(MATERIALS PROVIDED begins)
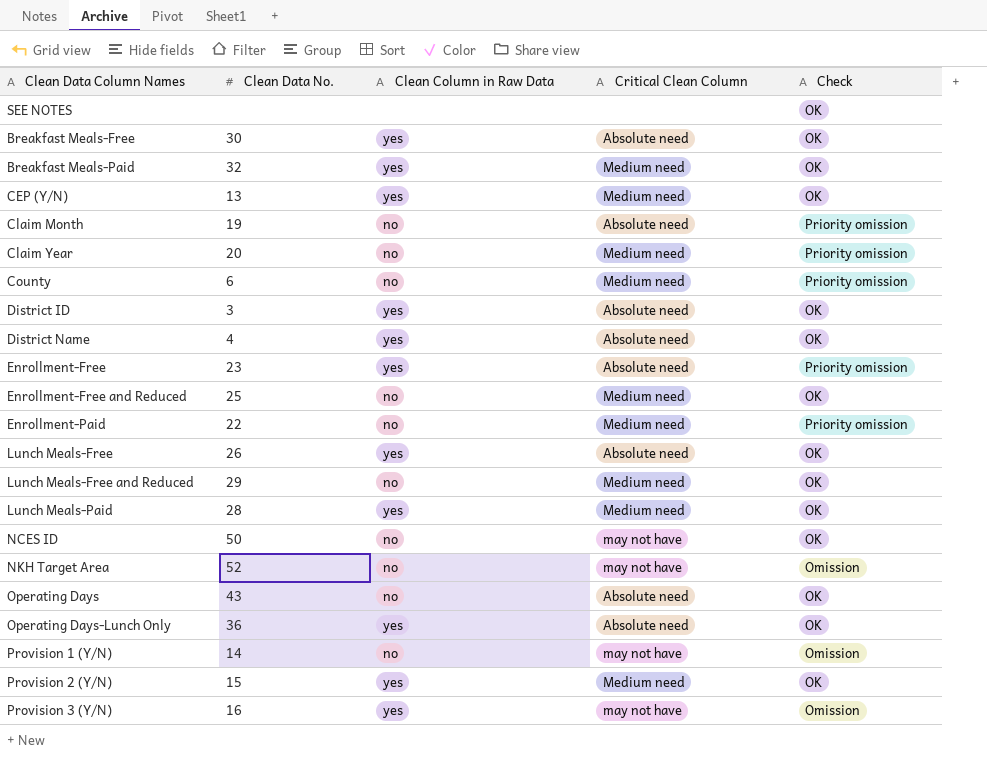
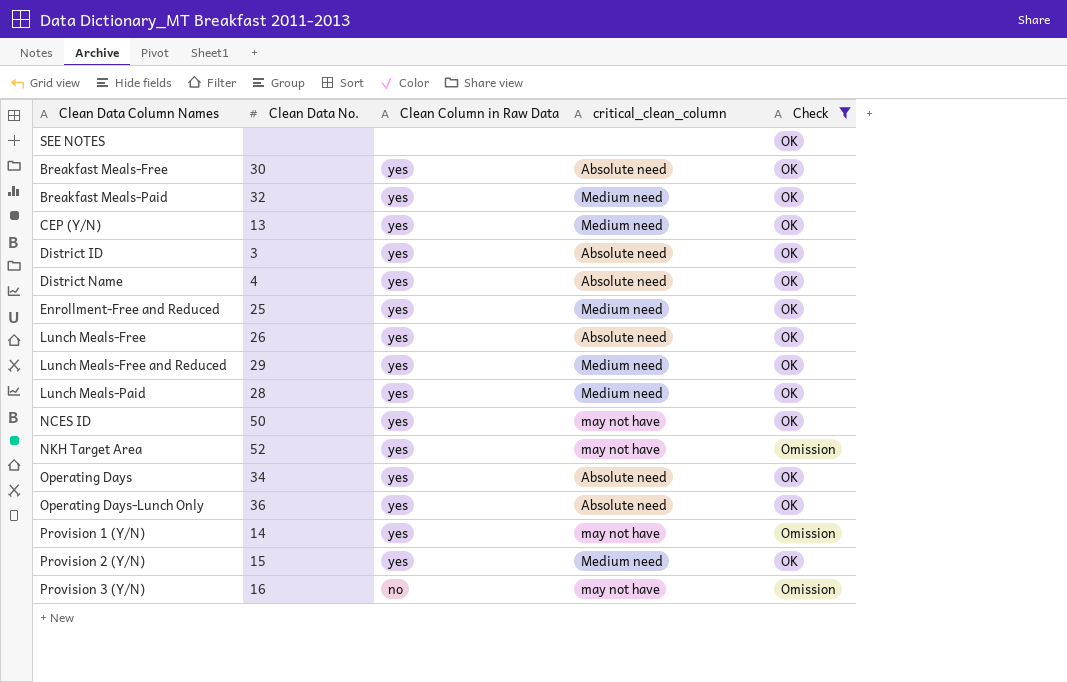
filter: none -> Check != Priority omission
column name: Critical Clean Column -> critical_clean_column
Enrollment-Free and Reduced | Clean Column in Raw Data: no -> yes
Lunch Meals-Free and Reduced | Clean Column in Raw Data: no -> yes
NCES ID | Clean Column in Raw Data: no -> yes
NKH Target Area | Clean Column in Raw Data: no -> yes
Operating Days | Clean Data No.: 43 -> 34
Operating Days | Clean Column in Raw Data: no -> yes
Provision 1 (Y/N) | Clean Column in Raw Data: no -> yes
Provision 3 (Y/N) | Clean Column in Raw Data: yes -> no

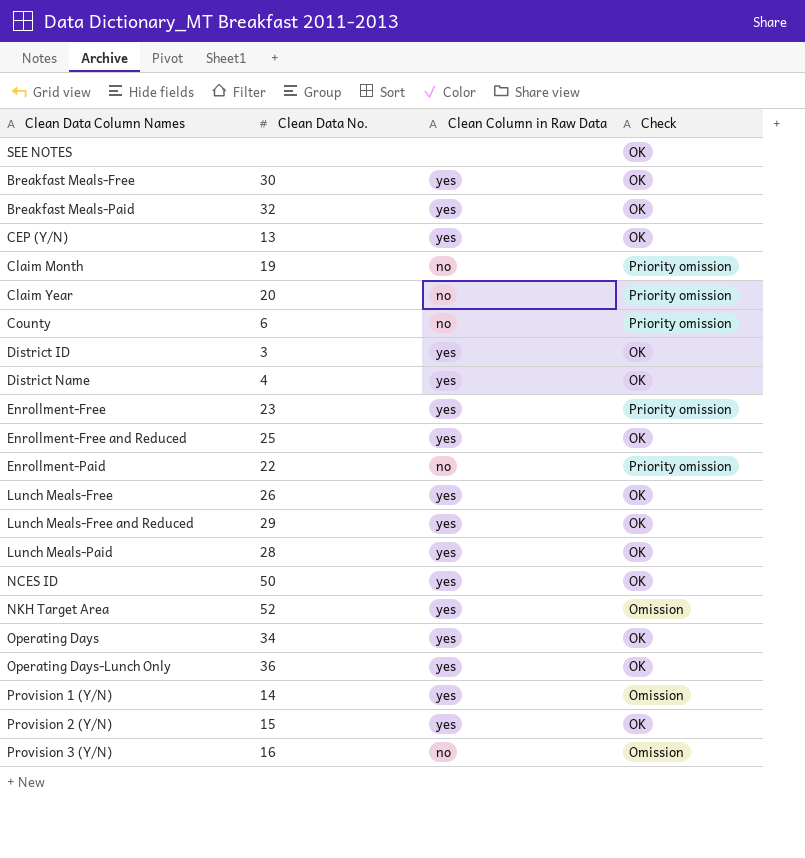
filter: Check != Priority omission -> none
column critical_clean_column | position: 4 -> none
(MATERIALS PROVIDED ends)
(MATERIALS PROVIDED begins)
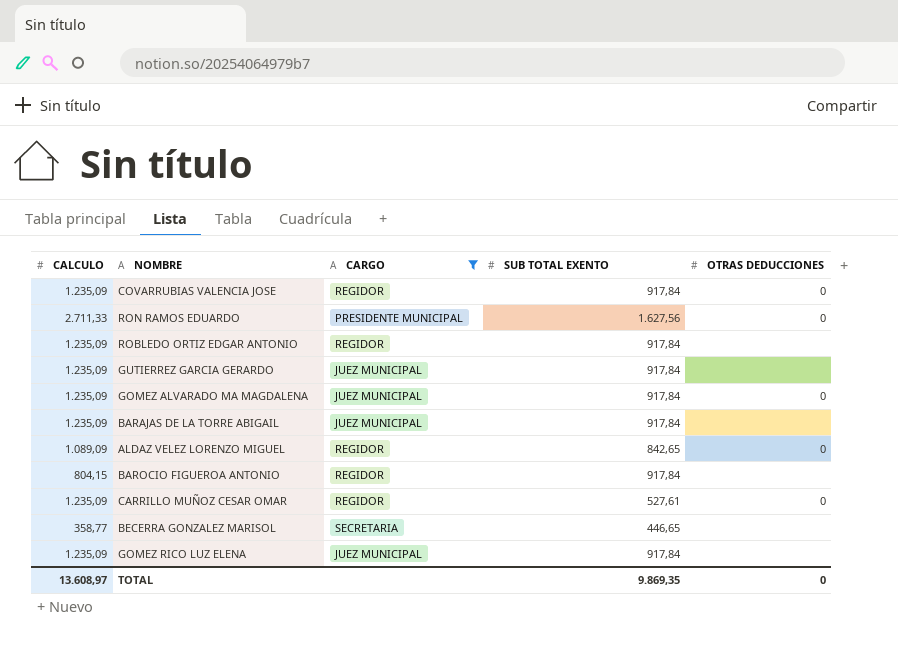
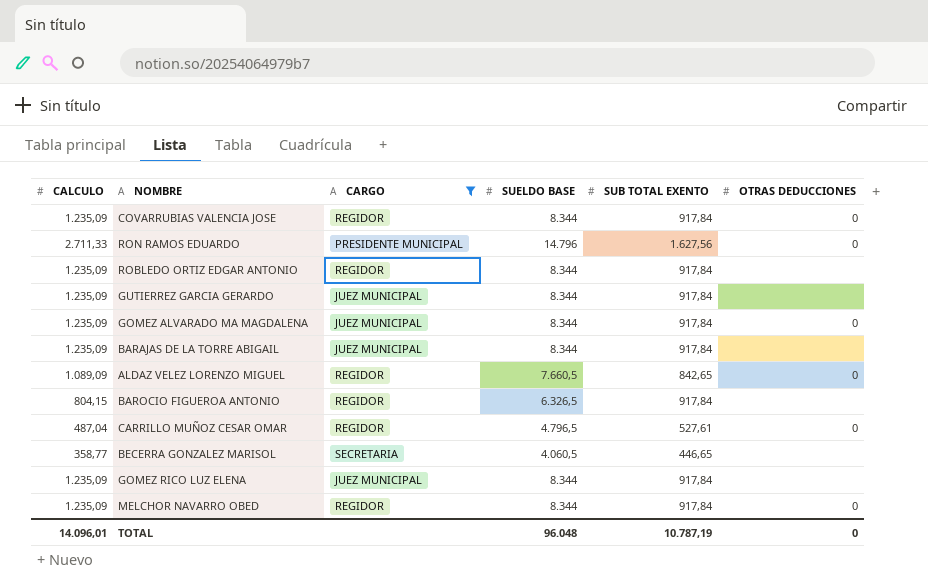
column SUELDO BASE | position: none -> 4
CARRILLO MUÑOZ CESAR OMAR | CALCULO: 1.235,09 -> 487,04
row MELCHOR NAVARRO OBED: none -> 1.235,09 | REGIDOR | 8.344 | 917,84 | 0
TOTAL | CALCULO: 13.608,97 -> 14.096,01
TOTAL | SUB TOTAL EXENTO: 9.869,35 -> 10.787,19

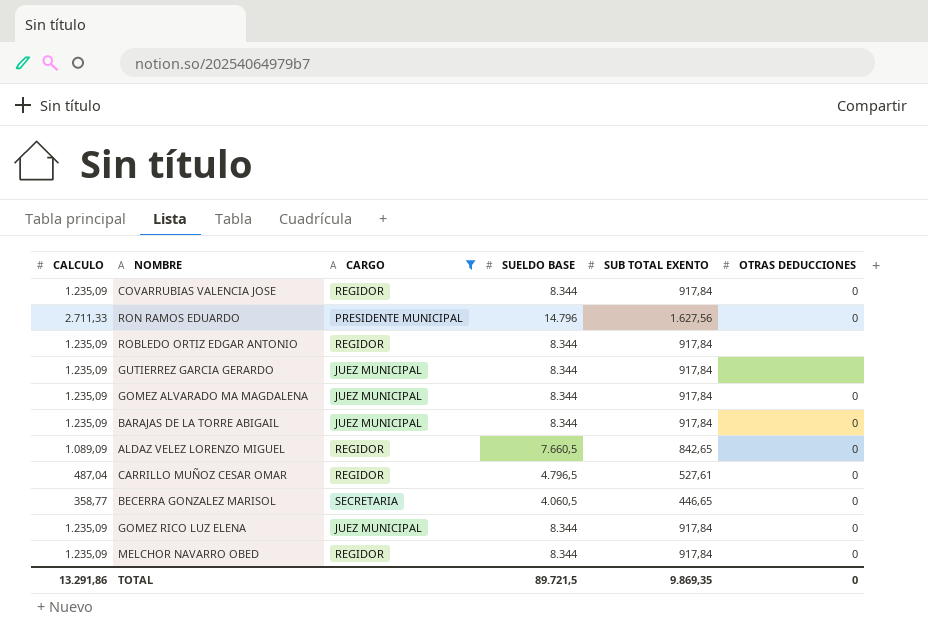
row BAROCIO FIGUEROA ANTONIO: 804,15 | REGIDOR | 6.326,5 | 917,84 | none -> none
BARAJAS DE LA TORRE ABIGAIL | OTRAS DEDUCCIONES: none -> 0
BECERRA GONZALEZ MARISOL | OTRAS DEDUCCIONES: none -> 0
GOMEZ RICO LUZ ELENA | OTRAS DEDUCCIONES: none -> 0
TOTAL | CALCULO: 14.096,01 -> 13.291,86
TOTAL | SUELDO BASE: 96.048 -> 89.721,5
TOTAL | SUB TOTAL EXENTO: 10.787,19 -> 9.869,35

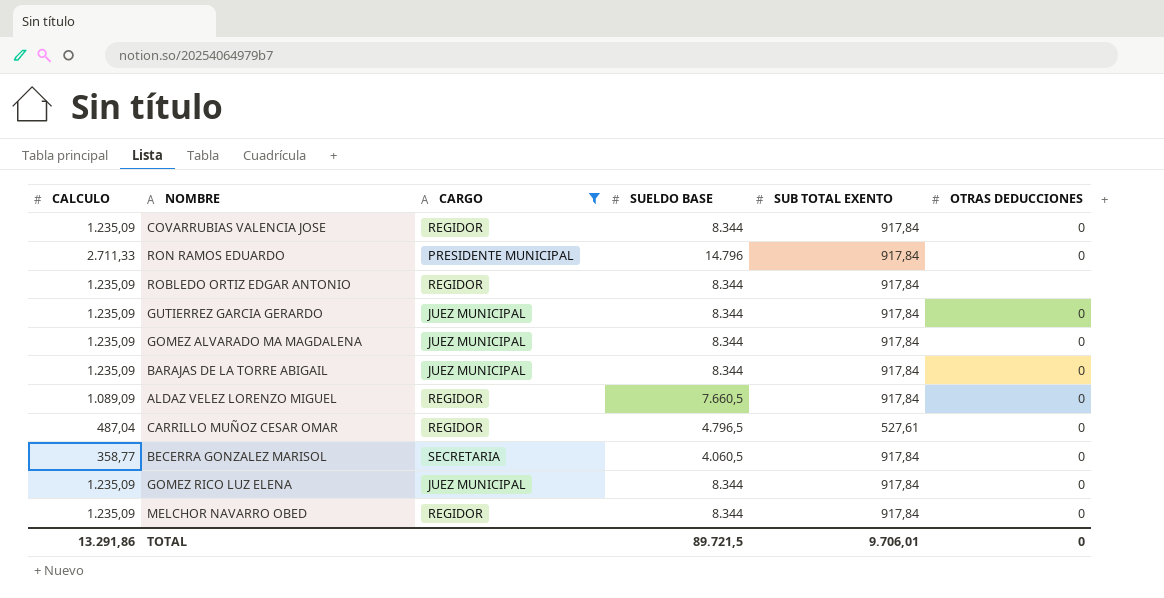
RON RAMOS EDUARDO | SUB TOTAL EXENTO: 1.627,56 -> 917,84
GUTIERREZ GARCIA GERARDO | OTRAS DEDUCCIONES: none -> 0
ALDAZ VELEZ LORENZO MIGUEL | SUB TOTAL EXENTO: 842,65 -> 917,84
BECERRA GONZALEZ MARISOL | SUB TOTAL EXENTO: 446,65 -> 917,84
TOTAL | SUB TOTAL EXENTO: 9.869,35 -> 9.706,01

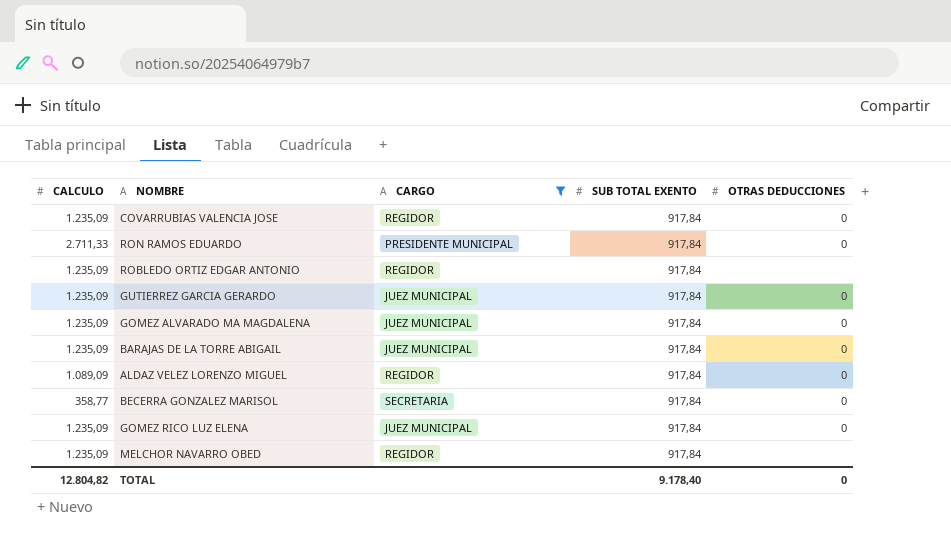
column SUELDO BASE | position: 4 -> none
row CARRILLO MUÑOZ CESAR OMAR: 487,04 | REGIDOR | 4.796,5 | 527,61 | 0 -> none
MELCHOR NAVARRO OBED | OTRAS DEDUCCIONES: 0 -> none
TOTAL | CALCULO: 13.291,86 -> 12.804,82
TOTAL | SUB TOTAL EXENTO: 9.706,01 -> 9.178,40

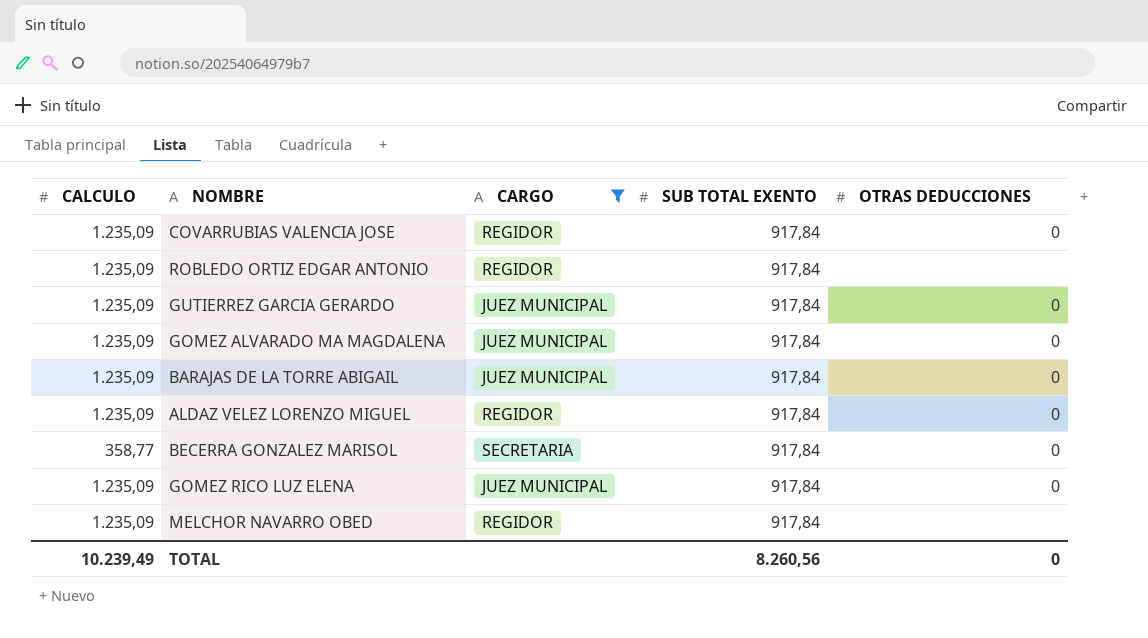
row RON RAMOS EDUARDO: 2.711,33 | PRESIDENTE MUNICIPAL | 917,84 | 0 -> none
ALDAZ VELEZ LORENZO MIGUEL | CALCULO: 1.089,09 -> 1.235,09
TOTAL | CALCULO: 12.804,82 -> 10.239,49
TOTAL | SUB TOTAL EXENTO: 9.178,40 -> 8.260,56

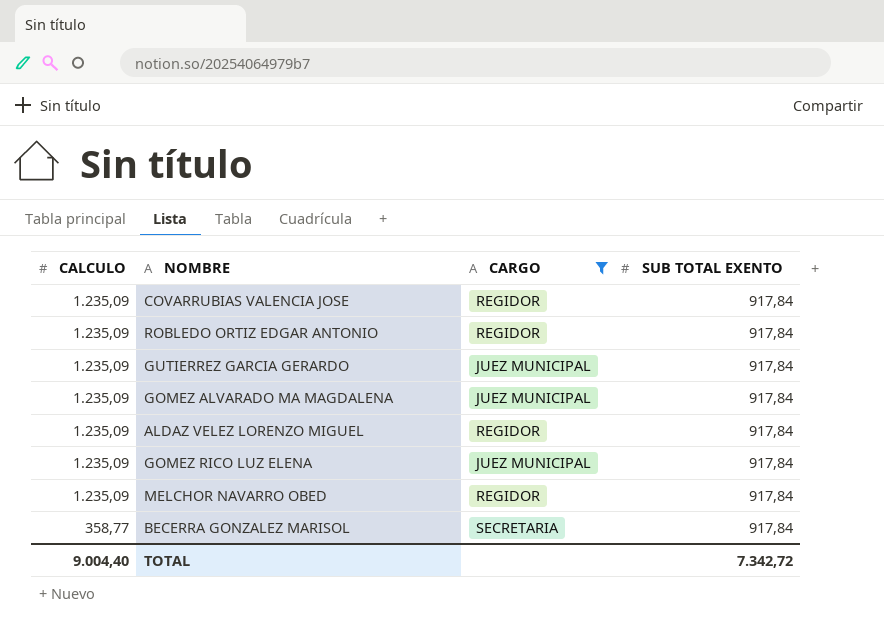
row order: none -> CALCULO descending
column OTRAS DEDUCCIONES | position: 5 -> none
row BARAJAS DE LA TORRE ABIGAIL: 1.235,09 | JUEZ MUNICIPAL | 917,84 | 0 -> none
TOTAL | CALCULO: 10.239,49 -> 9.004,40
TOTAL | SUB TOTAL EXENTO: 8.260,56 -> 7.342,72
(MATERIALS PROVIDED ends)
(MATERIALS PROVIDED begins)
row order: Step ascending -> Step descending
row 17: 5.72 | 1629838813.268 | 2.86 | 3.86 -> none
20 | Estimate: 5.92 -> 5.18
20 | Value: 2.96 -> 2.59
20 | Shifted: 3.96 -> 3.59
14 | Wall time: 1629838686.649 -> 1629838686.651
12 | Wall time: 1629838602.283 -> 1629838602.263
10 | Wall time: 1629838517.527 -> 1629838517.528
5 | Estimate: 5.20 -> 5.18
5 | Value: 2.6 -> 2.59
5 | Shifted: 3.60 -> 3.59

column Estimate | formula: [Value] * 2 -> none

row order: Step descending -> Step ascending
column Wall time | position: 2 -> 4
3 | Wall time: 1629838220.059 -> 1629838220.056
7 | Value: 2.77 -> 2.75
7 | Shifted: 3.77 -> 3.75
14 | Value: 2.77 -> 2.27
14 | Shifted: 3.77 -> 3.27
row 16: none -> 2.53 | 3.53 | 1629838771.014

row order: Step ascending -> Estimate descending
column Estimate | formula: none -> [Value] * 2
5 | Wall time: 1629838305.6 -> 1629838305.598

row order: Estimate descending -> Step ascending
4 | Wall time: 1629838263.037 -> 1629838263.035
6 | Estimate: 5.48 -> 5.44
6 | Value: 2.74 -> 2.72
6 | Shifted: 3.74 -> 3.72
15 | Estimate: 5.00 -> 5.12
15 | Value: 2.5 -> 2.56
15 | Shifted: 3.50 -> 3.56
(MATERIALS PROVIDED ends)
■ **TASK**: Please copy each line of the records above that holds the word "Days".

■ **RESPONSE FOR THIS EXERCISE**:
Operating Days | Clean Data No.: 43 -> 34
Operating Days | Clean Column in Raw Data: no -> yes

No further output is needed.